→ WHAT THIS TASK INVOLVES
Take the entries below and retype them word for word, excluding the images.

[Stored records]

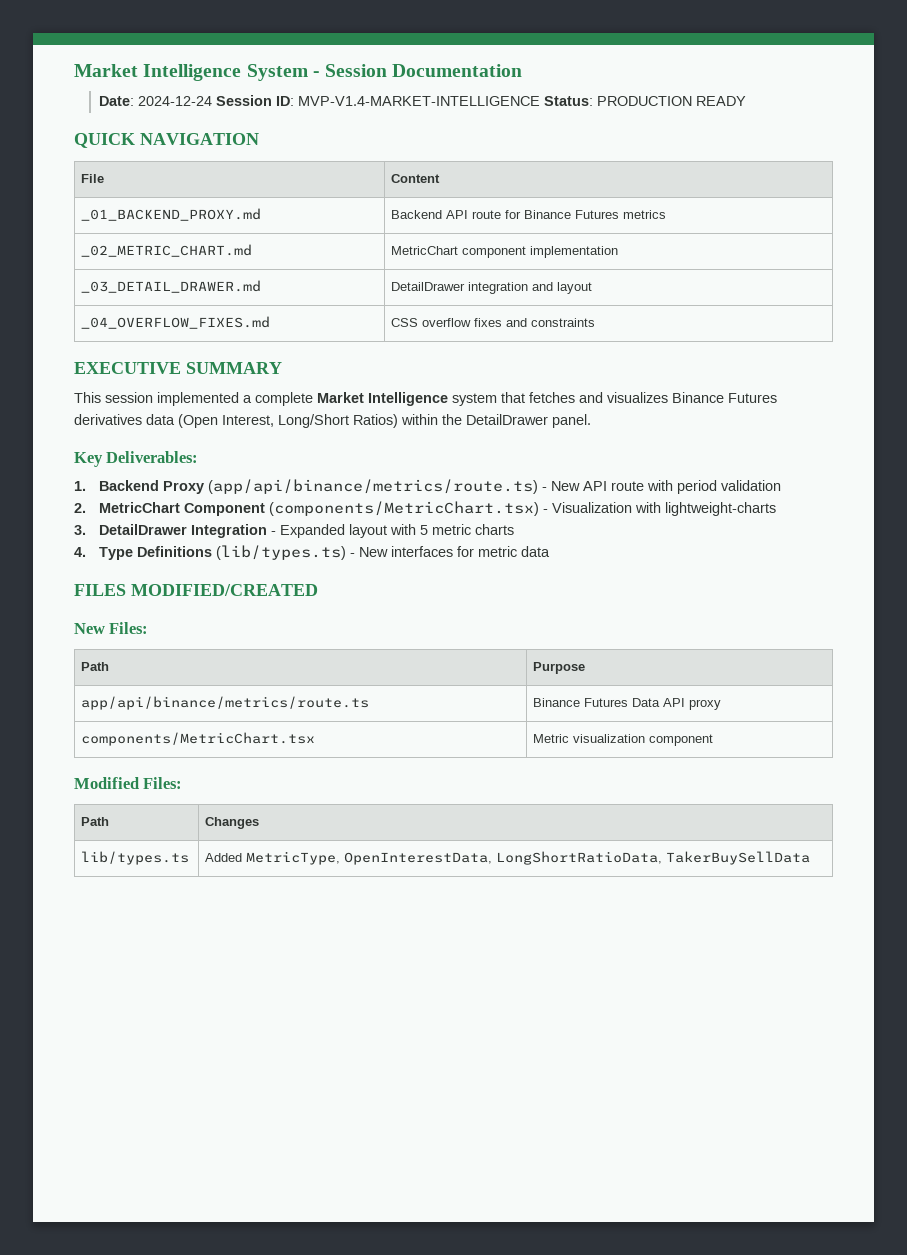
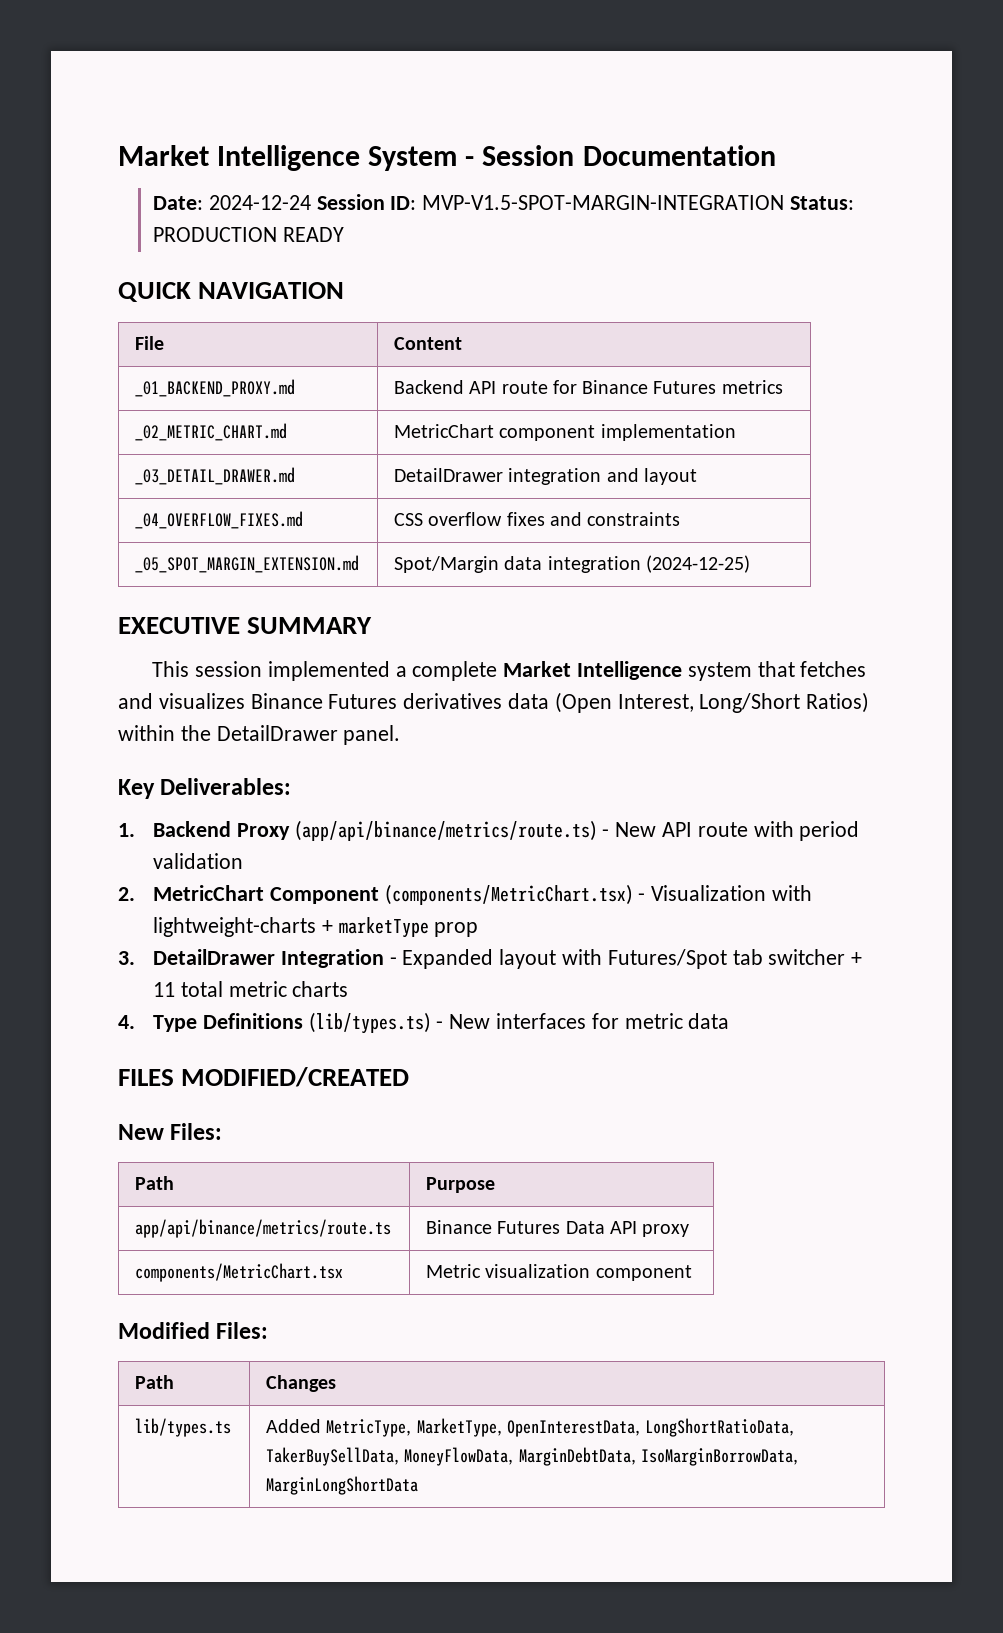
- Date: 2024-12-24 Session ID: MVP-V1.4-MARKET-INTELLIGENCE Status: PRODUCTION READY
+ Date: 2024-12-24 Session ID: MVP-V1.5-SPOT-MARGIN-INTEGRATION Status: PRODUCTION READY
+ _05_SPOT_MARGIN_EXTENSION.md | Spot/Margin data integration (2024-12-25)
- 2. MetricChart Component (components/MetricChart.tsx) - Visualization with lightweight-charts
+ 2. MetricChart Component (components/MetricChart.tsx) - Visualization with lightweight-charts + marketType prop
- 3. DetailDrawer Integration - Expanded layout with 5 metric charts
+ 3. DetailDrawer Integration - Expanded layout with Futures/Spot tab switcher + 11 total metric charts
- lib/types.ts | Added MetricType, OpenInterestData, LongShortRatioData, TakerBuySellData
+ lib/types.ts | Added MetricType, MarketType, OpenInterestData, LongShortRatioData, TakerBuySellData, MoneyFlowData, MarginDebtData, IsoMarginBorrowData, MarginLongShortData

→ SOLUTION
- Date: 2024-12-24 Session ID: MVP-V1.4-MARKET-INTELLIGENCE Status: PRODUCTION READY
+ Date: 2024-12-24 Session ID: MVP-V1.5-SPOT-MARGIN-INTEGRATION Status: PRODUCTION READY
+ _05_SPOT_MARGIN_EXTENSION.md | Spot/Margin data integration (2024-12-25)
- 2. MetricChart Component (components/MetricChart.tsx) - Visualization with lightweight-charts
+ 2. MetricChart Component (components/MetricChart.tsx) - Visualization with lightweight-charts + marketType prop
- 3. DetailDrawer Integration - Expanded layout with 5 metric charts
+ 3. DetailDrawer Integration - Expanded layout with Futures/Spot tab switcher + 11 total metric charts
- lib/types.ts | Added MetricType, OpenInterestData, LongShortRatioData, TakerBuySellData
+ lib/types.ts | Added MetricType, MarketType, OpenInterestData, LongShortRatioData, TakerBuySellData, MoneyFlowData, MarginDebtData, IsoMarginBorrowData, MarginLongShortData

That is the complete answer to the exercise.